Les millésimes solaires et la gestion des bretts
- Sur un millésime solaire, un peu moins en 2022 je comprends, les sucres doivent mettre un peu de temps à se faire?
- Ce fut le cas en 2018. Ca a fermenté pendant 6 mois.
- Aidez-vous alors la fermentation?
- Sur les rouges, j’ai confiance, ils se font toujours. Ca nous est arrivé d’utiliser une fois seulement un peu de levain pour les blancs. Cela reste une exception. Avec les millésimes plus chauds, c’est le phénomène des bretts qui se développe. Le nouvel équilibre des vins leur est complètement favorable. Il faut garder en tête que les bretts, il y en a tout le temps. Il suffit de regarder les analyses. C’est leur développement excessif qu’il faut surveiller. Leur décomposition développe des éthylphénols. Et le problème de cette levure c’est qu’elle efface tout. Passé un seuil, vous avez tous les goûts et odeurs désagréables.
- Comment agir?
- Avec une filtration stérile, souvent à la mise. Et en faisant grandement attention pendant l’élevage. Il nous est arrivé de faire une filtration stérile sur une pièce en 2017 pendant l’élevage.
La Sereine 2020
Ce qui frappe l’emblée c’est la finesse de l’ensemble. Les tanins, pourtant en quantité, se fondent complètement dans la masse. La portance est haute et l’ensemble se tient de longues secondes dans l’hémisphère supérieur de la bouche. Avec l’aération, des notes de mûres apparaissent sur un lit de myrtilles fraîches. Un sacré peps’ en ressort.
Exc-
- Nous avions eu votre gendre l’an passé.
- Elsa et lui font habituellement les dégustations mais si je peux aider ponctuellement, je le fais.
- Dans quelle mesure êtes-vous encore impliqué au domaine?
- Il faut savoir laisser la place. Elsa travaille ici depuis plus de 10 ans. Elle a rapidement et intuitivement eu les bons gestes. La passation s’est faite progressivement, en restant dans l’esprit du vin.
- Vous avez un fils également.
- Lou est musicien
.
- Pense-t-il revenir un jour au domaine?
- Il profite de sa passion pour le moment. Je n’obligerai jamais à rien. Et si l’envie lui prend un jour, il y a de la place. Chacun sait qui est l’autre.
- En parlant de musique, vous arrive-t-il encore de jouer?
- On a encore un peu le temps de répéter et jouer avec les copains. On fait 5 à 6 concerts, chez les cavistes souvent. Cela permet de partager un verre ensuite.

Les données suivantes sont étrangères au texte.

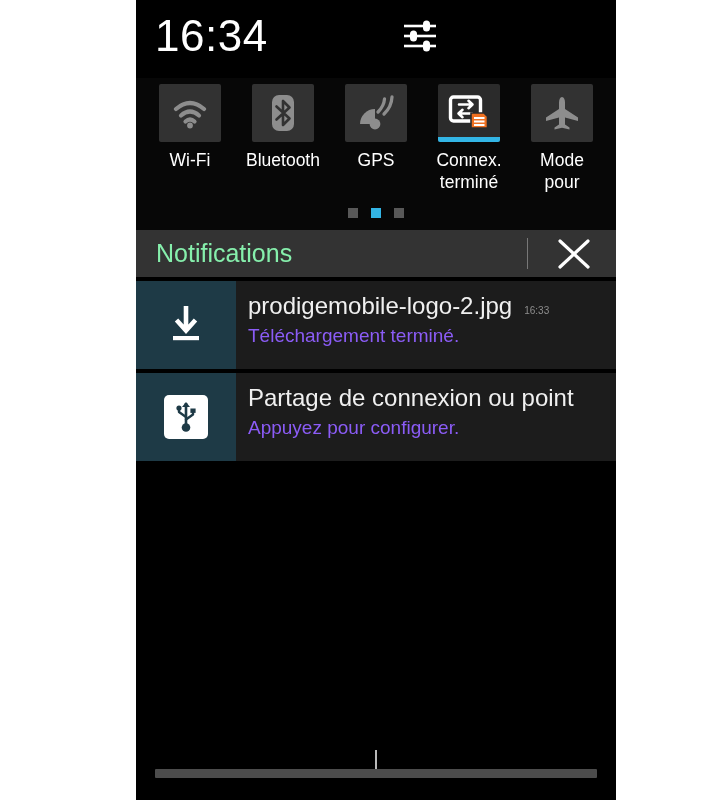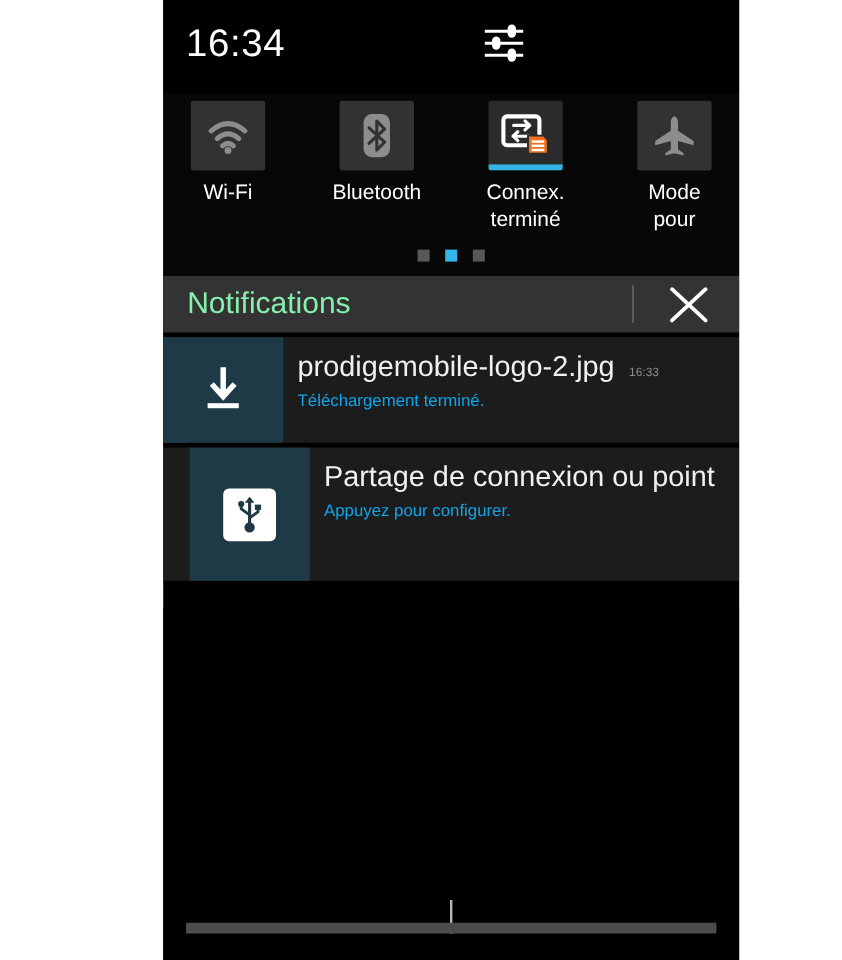"16:34" .clock { font-size: 32px -> 44px }
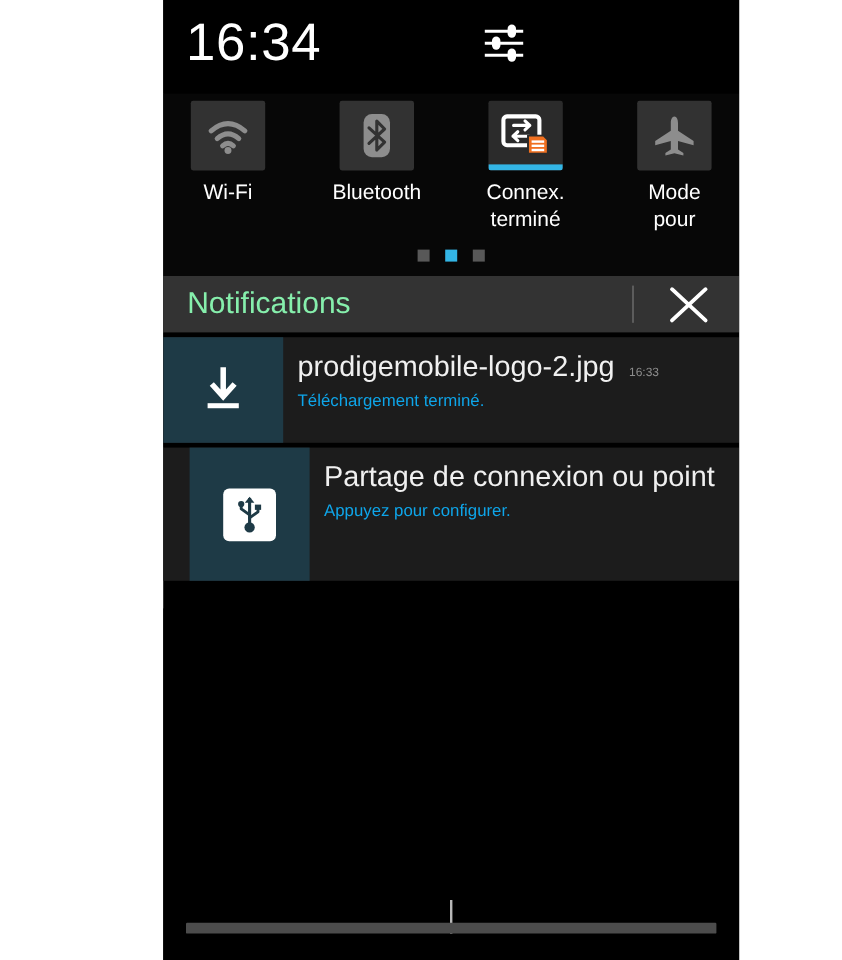"GPS" div.toggle { html: none -> <div> <div> <svg> <path></path> <circle></circle> <g> <path></path> <path></path> </g> </svg> </div> <div>GPS</div> </div> }
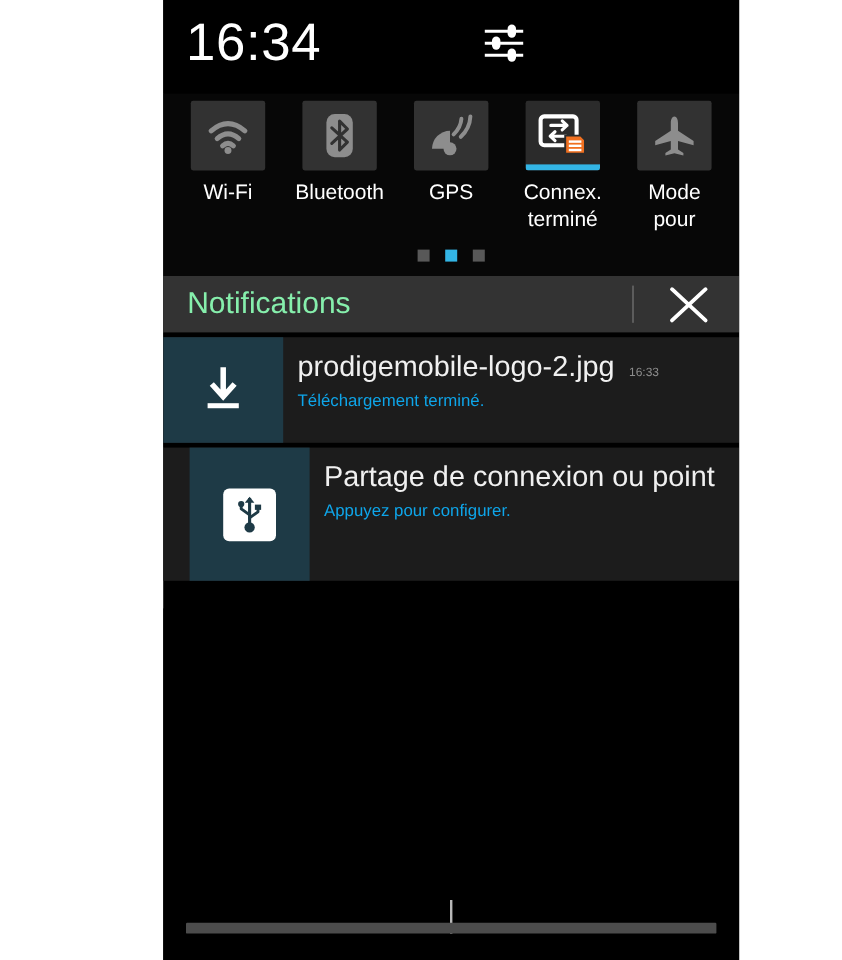"Téléchargement terminé." .notif-sub { color: #0ea5e9 -> #8b5cf6; font-size: 14px -> 19px }
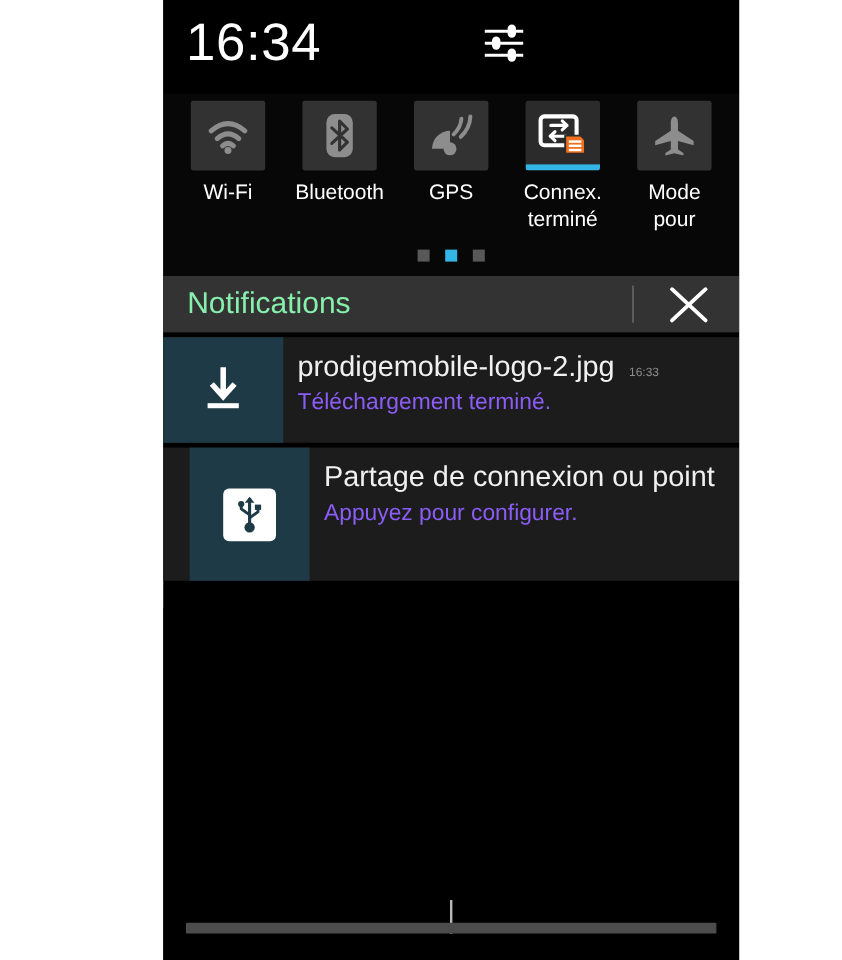"Partage de connexion ou point" .notif-row.row-usb { height: 111px -> 88px; padding-left: 22px -> none }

Il est temps de quitter ce paisible recoin où naissent quelques remarquables nectars. 2020 est riche/solaire, à n’en pas douter. Il existe cependant systématiquement dans les vins de la tribu Ganglof un contrepoint gustatif conférant une délicieuse harmonie d’ensemble. Et mes camarades et moi comprenons chaque année un peu plus l’engouement suscité par le domaine. Vivement l’année prochaine.